Many rely on the internet to access healthcare, including reproductive or gender-affirming care. The internet has opened many doors for folks: if you have internet connectivity, you have a space to research, schedule appointments, seek community support, and more.

But with the internet comes a data trail, and an ever-present digital surveillance apparatus has developed. Companies can follow those data trails back to the people who, say, browsed the internet to find an abortion fund or obtain hormone replacement therapy. And, terrifyingly yet unsurprisingly, this is exactly what states with have anti-abortion and anti-LGBTQ+ legislation on the books have asked companies to do. Hayley Tsukayama notes that between 2018 and 2020, “Google alone received more than 5,700 reverse demands” from those states, targeting people for having an abortion or seeking gender-affirming care.

This “reverse search” is also known as a “reverse warrant” or “reverse demand.” Normal warrants seek information about a particular person: Where have they been? What keywords did they search online? By contrast, reverse warrants seek to identify those particular people through their location or searches. As the Electronic Frontier Foundation (EFF) writes, these warrants are “already used to target protestors,” and they “can be used to conduct broad fishing expeditions for those who are seeking needed healthcare.”

In response, on February 13, 2023, California Assemblymember Mia Bonta (D-Oakland) introduced AB 793, a bill to prevent unconstitutional searches of people’s data. The bill, co-sponsored by EFF, the ACLU, and If/When/How, aims to protect people in California who have, for example, “spent time near a California abortion clinic or searched for information about gender-affirming care online.” By taking these reverse warrants off the table for law enforcement, Bonta and others hope to ensure California is a “refuge for people seeking or providing abortions or gender-affirming care.”

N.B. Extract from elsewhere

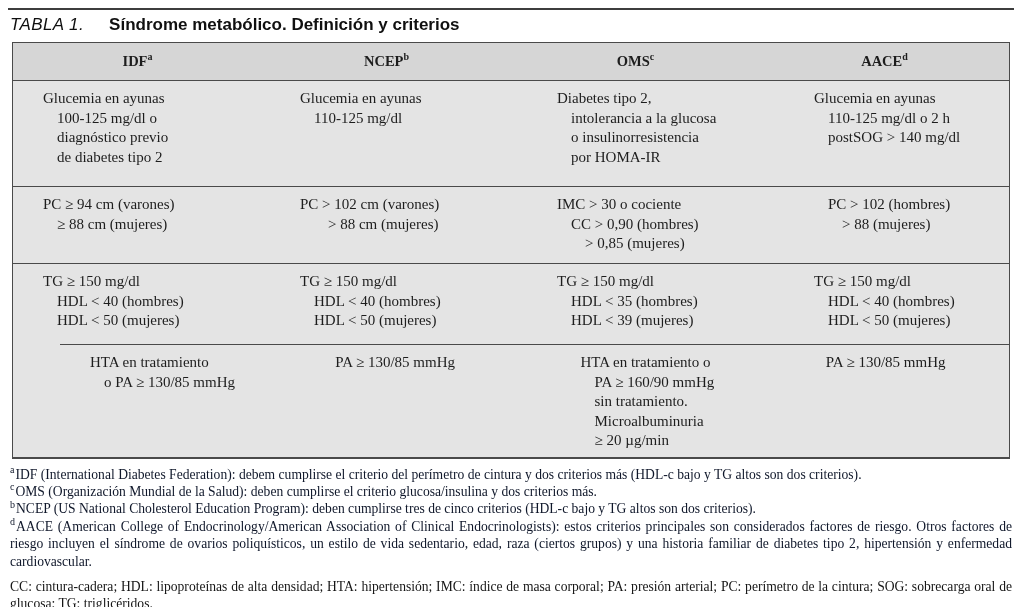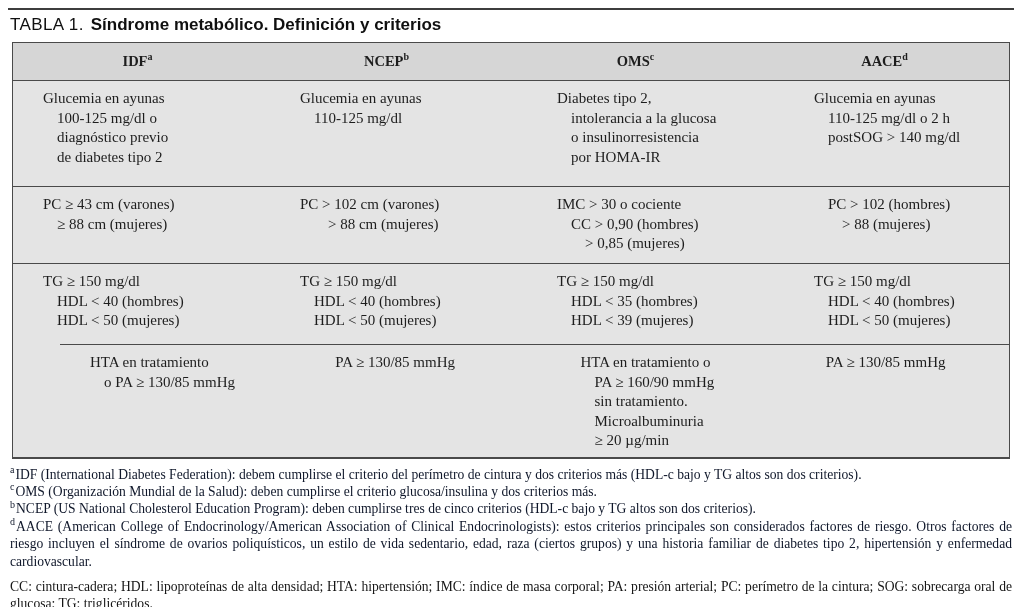"TABLA 1." .title-prefix { font-style: none -> italic; margin-right: 7px -> 25px }
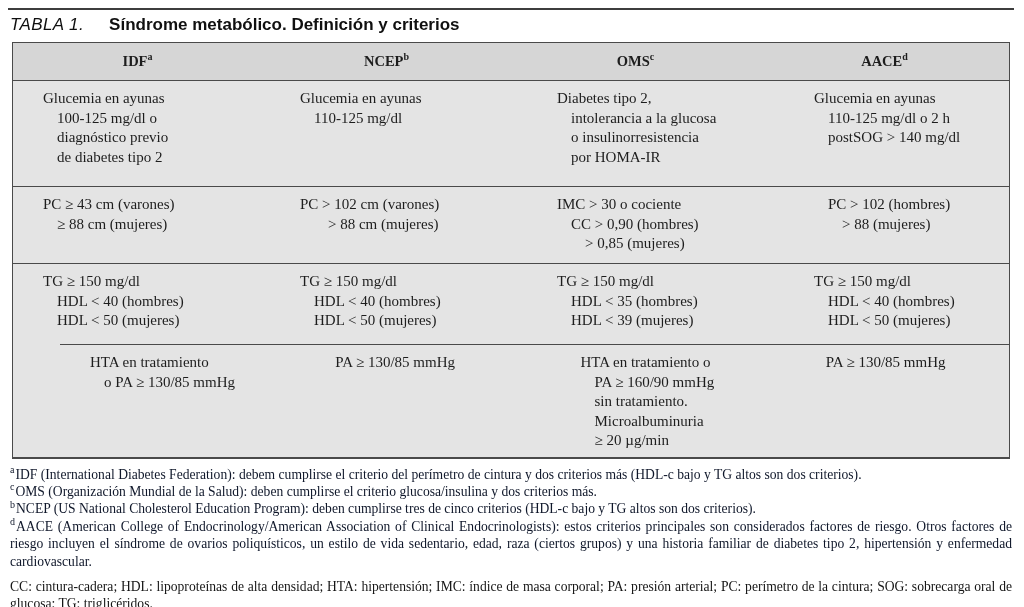"PC ≥ 43 cm (varones)" div.line { text: 43 -> 94 }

We at the Woodhull Freedom Foundation give our full support to AB 793. All people, everywhere, deserve to exercise their human rights to health and privacy. If you’d like to support the efforts behind enacting AB 793, click here!

Issues
Privacy

A photo of an illustrated security camera.

A photo of a spray-painted security camera on a concrete wall. The camera is black and the background of the image is white. (By Tobias Tullius )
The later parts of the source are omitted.